(INSTRUCTIONS TO FOLLOW): Nothing but the lines from the line with "[1282,437,1344,453] ALU** ->" through the end of the data is to be copied, and each is to be copied exactly.

━━ STORED DATA

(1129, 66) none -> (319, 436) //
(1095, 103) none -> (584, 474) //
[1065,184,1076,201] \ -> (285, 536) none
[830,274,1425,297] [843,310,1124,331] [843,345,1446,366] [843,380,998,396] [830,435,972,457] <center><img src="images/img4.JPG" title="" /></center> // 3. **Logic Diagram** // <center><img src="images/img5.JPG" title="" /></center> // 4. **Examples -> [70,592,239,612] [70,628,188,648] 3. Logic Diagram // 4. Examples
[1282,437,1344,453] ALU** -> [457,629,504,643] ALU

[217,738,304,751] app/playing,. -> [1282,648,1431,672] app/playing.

━━━━

(RESPONSE BELOW):
[1282,437,1344,453] ALU** -> [457,629,504,643] ALU

[217,738,304,751] app/playing,. -> [1282,648,1431,672] app/playing.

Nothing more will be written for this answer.